FIGURE 1.

Influenza H1N1 activates TGFβ via the αvβ6 integrin in human bronchial epithelial cells. A, unstimulated iHBECs were incubated with either an anti-αv or an anti-β6 antibody and analyzed by flow cytometry. The data reveal that both the αv and β6 subunits (solid black lines) are expressed basally on iHBECs. The dashed lines represent the secondary antibody controls. B, confirmation of influenza A infection in iHBECs. IHBECs were infected with H1N1 (A/PR/8/34) at m.o.i. of 1 for up to 4 h, and total RNA was isolated. Viral matrix (Mx) and hemagglutinin (HA) genes were detected by PCR in all influenza-infected but not in mock-infected samples. The experiment was repeated three times, and a representative example is shown. C, iHBECs were pretreated with H1N1 (m.o.i. 1) + 1 μg/ml TPCK-trypsin or mock-infected with 1 μg/ml TPCK-trypsin only and co-cultured with TMLCs without inhibitors (black bars) and with the pan-TGFβ-neutralizing antibody 1D11 (10 μg/ml; gray bars), the αvβ6 integrin-blocking antibody 6.3G9 (15 μg/ml; striped bars), or the Rho kinase inhibitor H1152 (10 μm; white bars).
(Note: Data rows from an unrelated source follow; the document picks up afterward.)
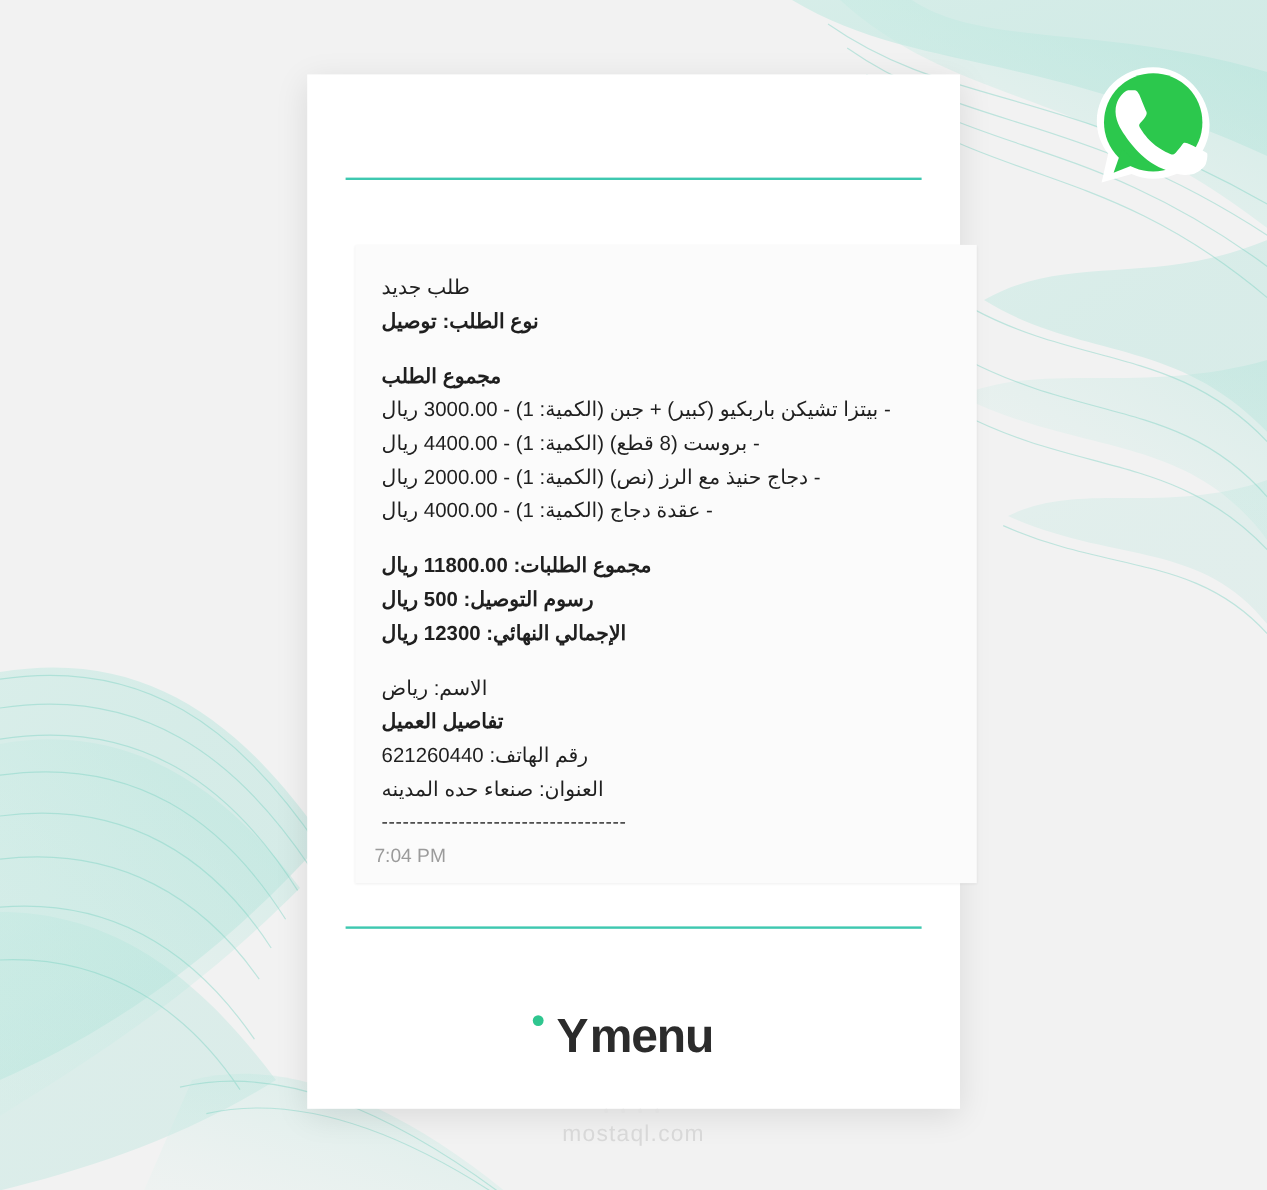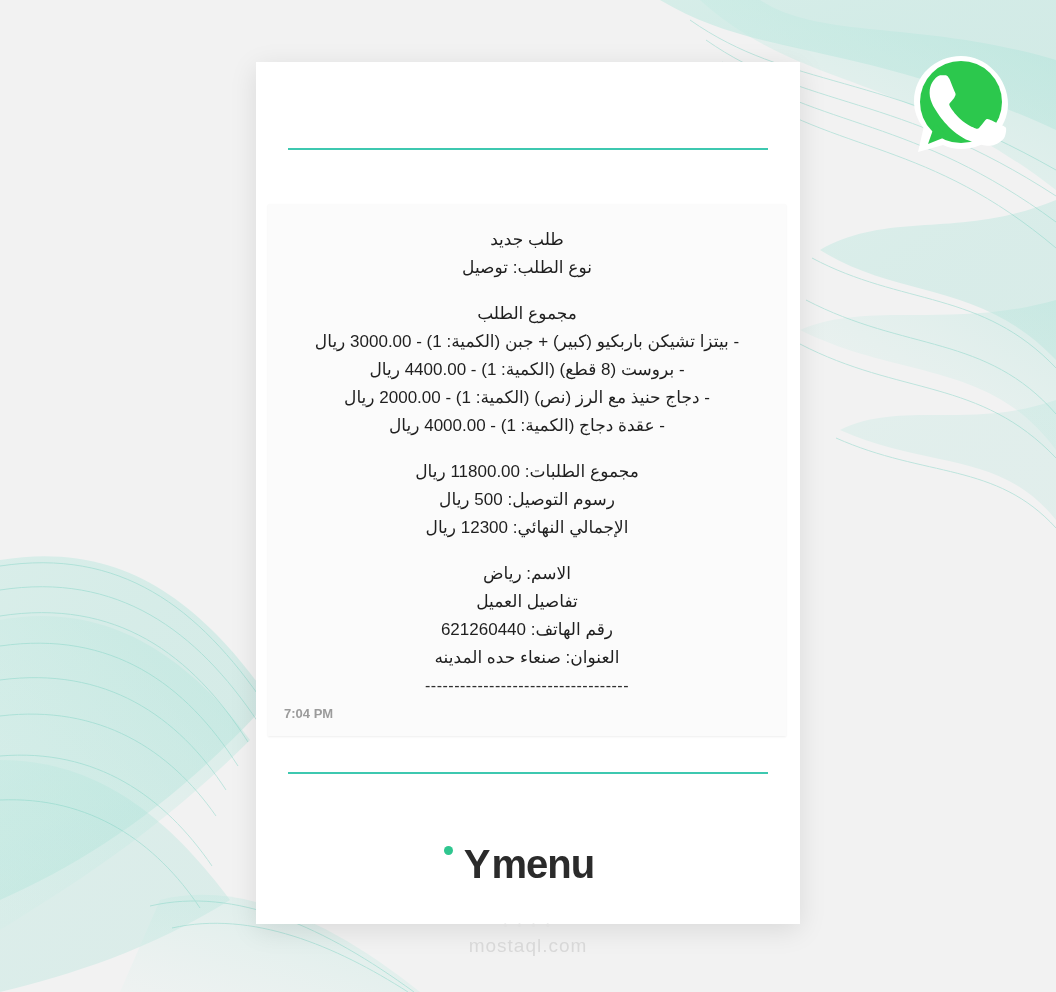--- a/index.html
+++ b/index.html
@@ -56,14 +56,14 @@
   
   .bubble {
     position: absolute;
-    left: 12px;
+    left: 40px;
     top: 142px;
     width: 518px;
     min-height: 532px;
     background: #fbfbfb;
     box-shadow: 0 1px 2px rgba(0,0,0,0.07);
     direction: rtl;
-    text-align: center;
+    text-align: left;
     padding: 22px 22px 34px 22px;
     box-sizing: border-box;
     color: #1f1f1f;

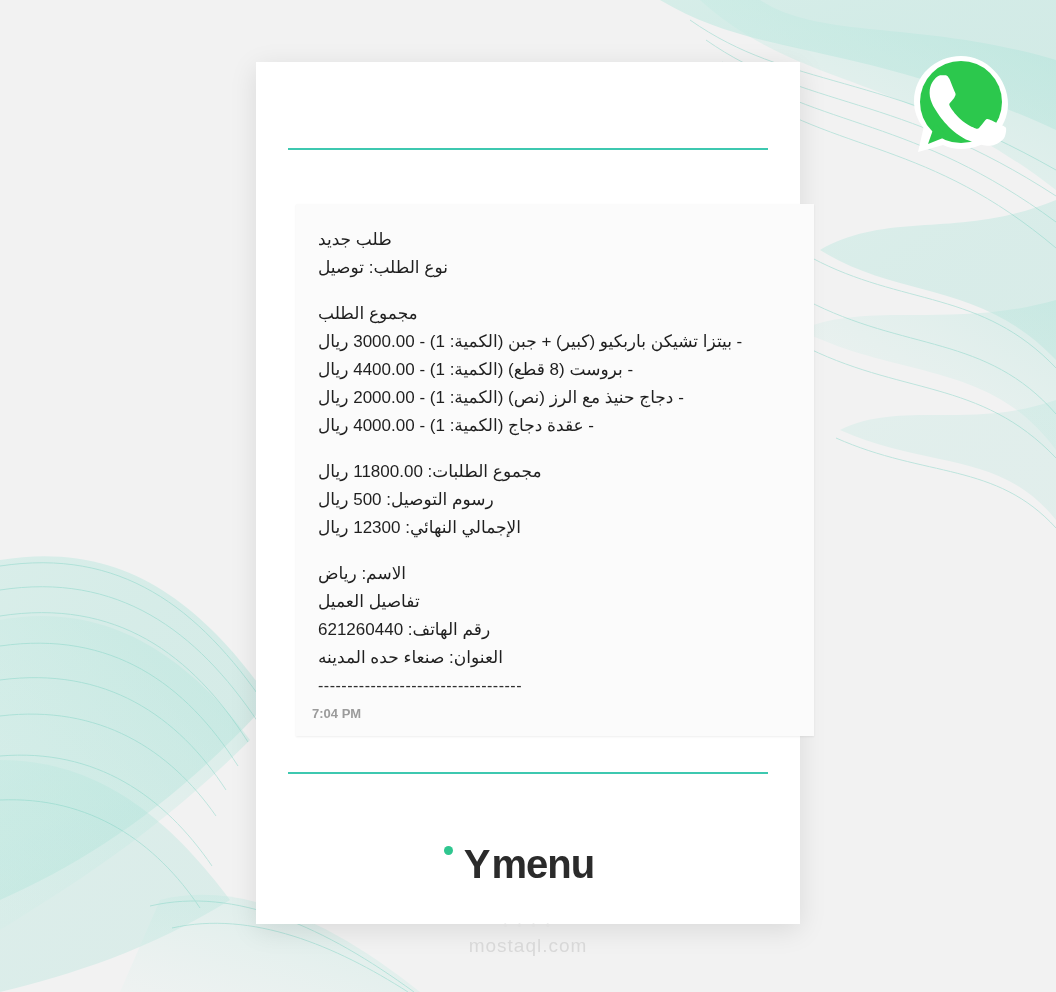--- a/index.html
+++ b/index.html
@@ -72,7 +72,7 @@
   }
 
   .bubble .line { white-space: pre-wrap; }
-  .bubble .bold { font-weight: normal; }
+  .bubble .bold { font-weight: bold; }
   .bubble .gap { height: 18px; }
   .bubble .dashes {
     letter-spacing: 0.5px;

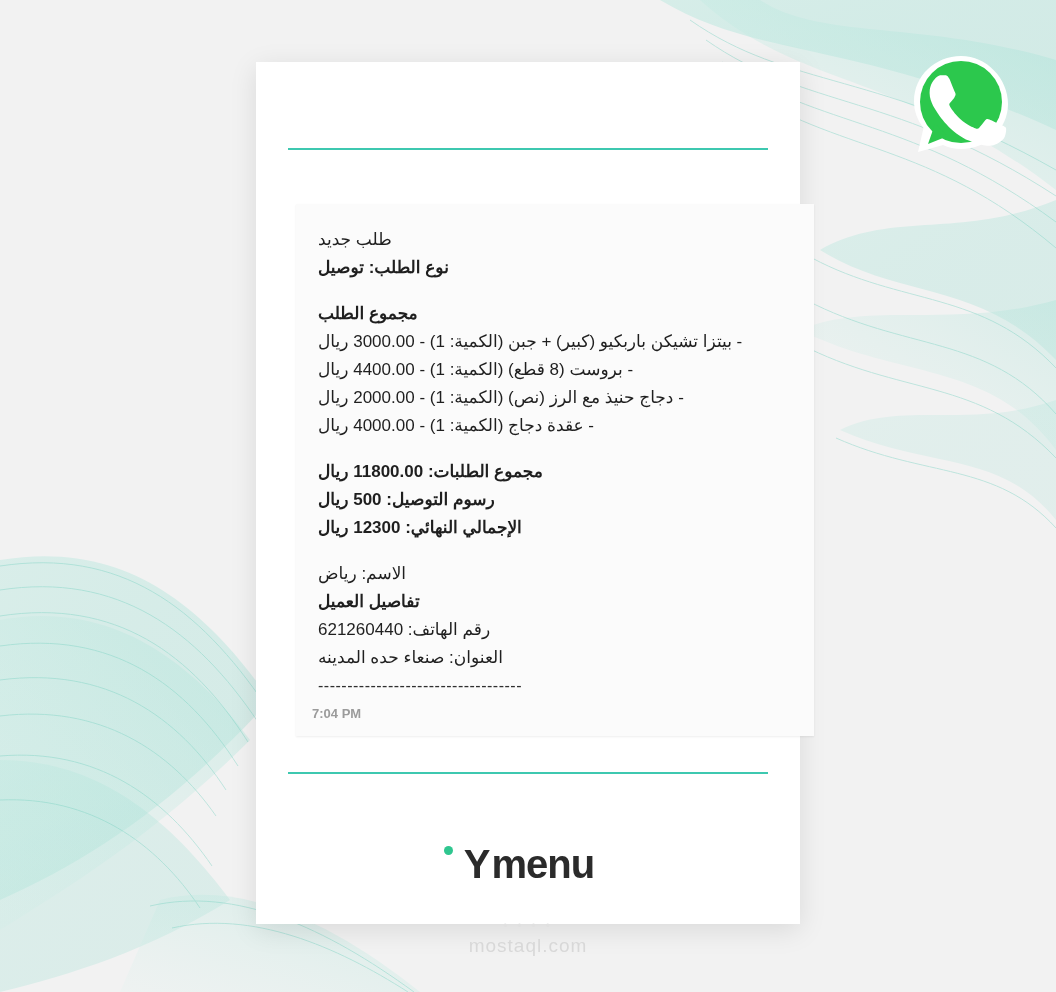--- a/index.html
+++ b/index.html
@@ -84,10 +84,9 @@
     position: absolute;
     left: 16px;
     bottom: 8px;
-    font-size: 13px;
+    font-size: 16px;
     color: #9b9b9b;
     direction: ltr;
-    font-weight: bold;
   }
Experiments were performed in duplicate and repeated three times. The mean fold change in total luciferase units compared with control (mock-infected without inhibitors) of the independent experiments was determined. Data are expressed as mean ± S.E. ***, p < 0.001. D, iHBECs were transiently transfected with the TGFβ-sensitive promoter reporter construct CAGA₁₂-MLP-Luc and Renilla luciferase pRL-SV40, prior to stimulation with 1 μg/ml TPCK-trypsin only (mock-infected) or H1N1 m.o.i. 1 + 1 μg/ml TPCK-trypsin and incubated for 4 h post-infection (hpi). Experiments were performed in duplicate and repeated three times. The mean fold change in the F:R ratio versus control (mock-infected) of the independent experiments was determined. Data are expressed as mean ± S.E. **, p < 0.01.